AbsoluteTime /@ (Data[[1 ;; 5]][[All, 1]])

{3439843200, 3440102400, 3440188800, 3440275200, 3440361600}

gives the timestamps for the first five data points in absolute time.
The output of

MovingMap[foo[#] &, Data, 5]

or simpler

MovingMap[foo[#] &, Data[[1 ;; 5]], 5]
{{3440361600, 
  foo[{{902.99, 934.73, 899.35, 931.8, 4048270000}, 
       {929.17, 936.63, 919.53, 927.45, 5413910000}, 
       {931.17, 943.85, 927.28, 934.7, 5392620000}, 
       {927.45, 927.45, 902.37, 906.65, 4704940000}, 
       {905.73, 910., 896.81, 909.73, 4991550000}}]}}

shows that foo is applied to the values of the first five data points and gets combined with the timestamps of the fifth data point.

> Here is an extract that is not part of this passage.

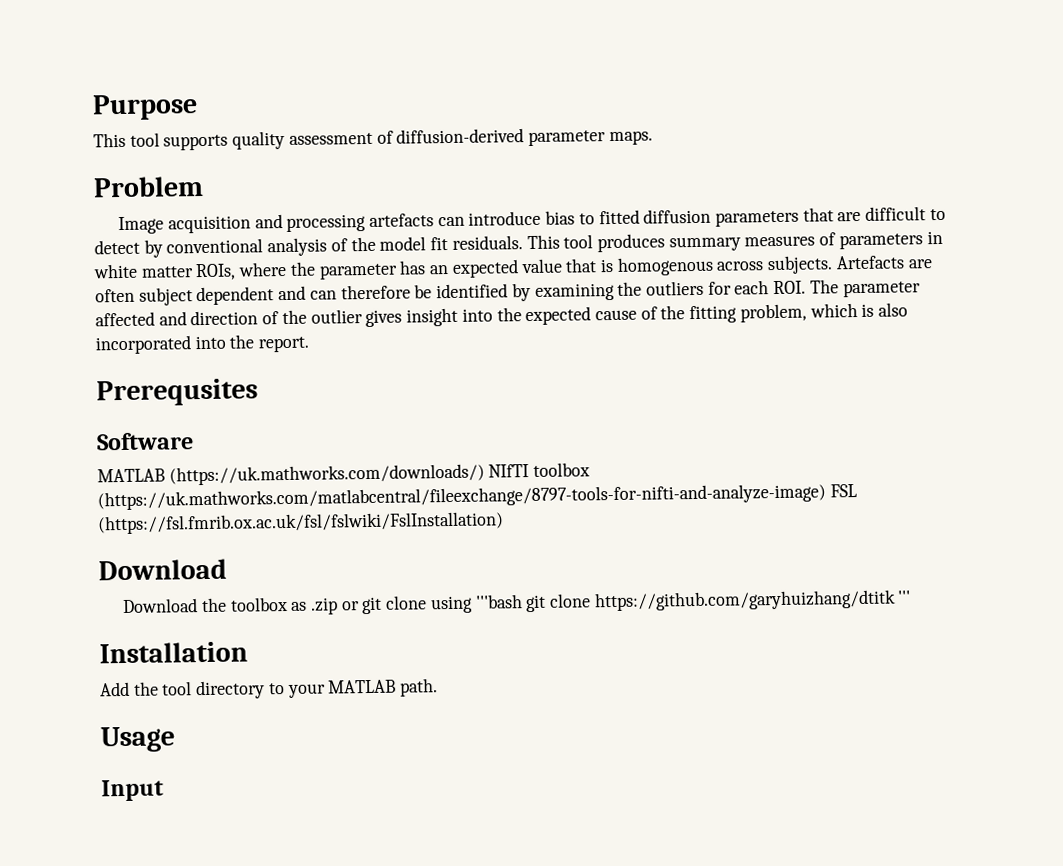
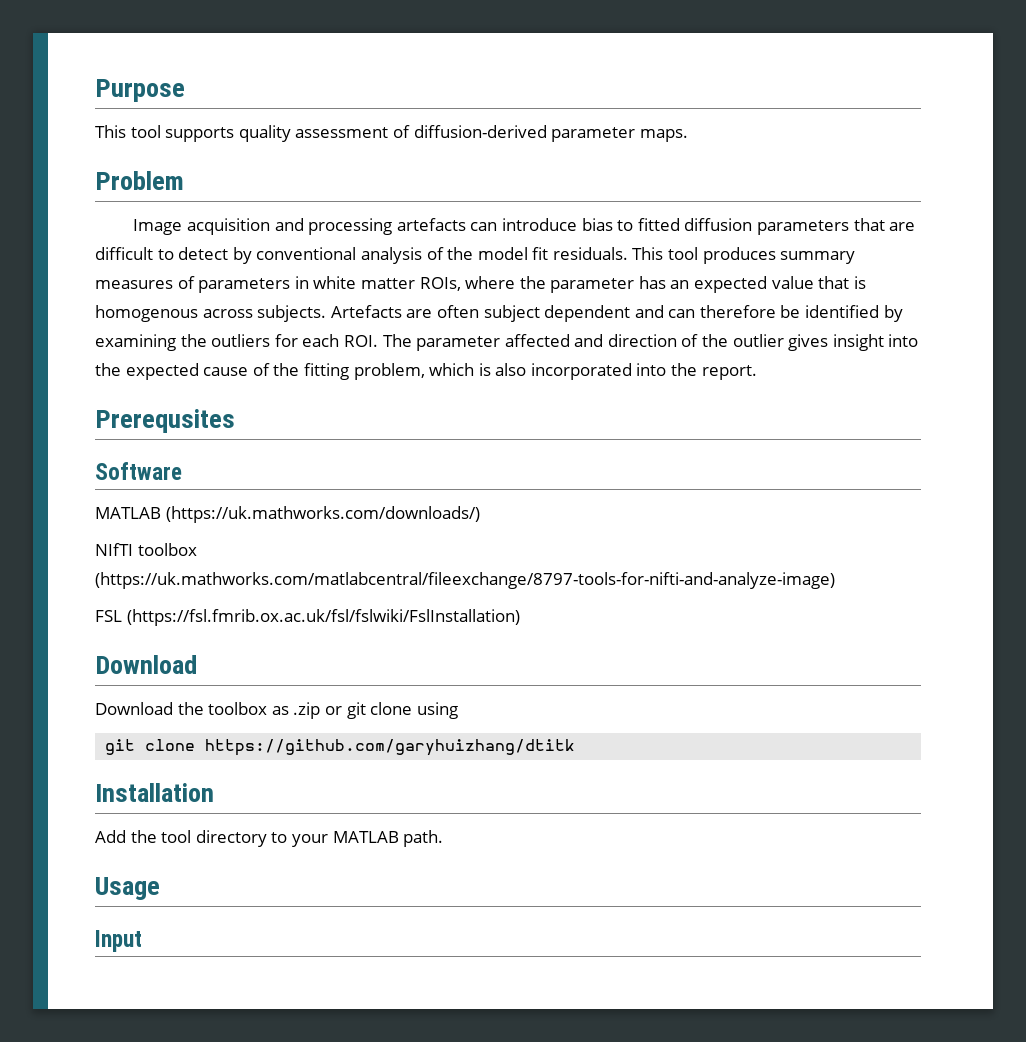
(485, 474) none -> (480, 514) //
(826, 497) none -> (835, 580) //
[474,594,523,609] '''bash -> (458, 710) //
[897,590,912,604] ''' -> (576, 747) none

How to make a FinancialIndicator work within MovingMap

I didn't test all, but it seems like no FinancialIndicator is actually using the timestamps and I can't see a reason why any should. Therefore you only need to create the expected input structure.
For your example:

intraTotal[ts_] := 
 Total[FinancialIndicator["TrueRange"][Transpose[{ConstantArray[{}, Length@ts], ts}]]]

Now

MovingMap[intraTotal[#] &, data, 5]

will work as you had expected.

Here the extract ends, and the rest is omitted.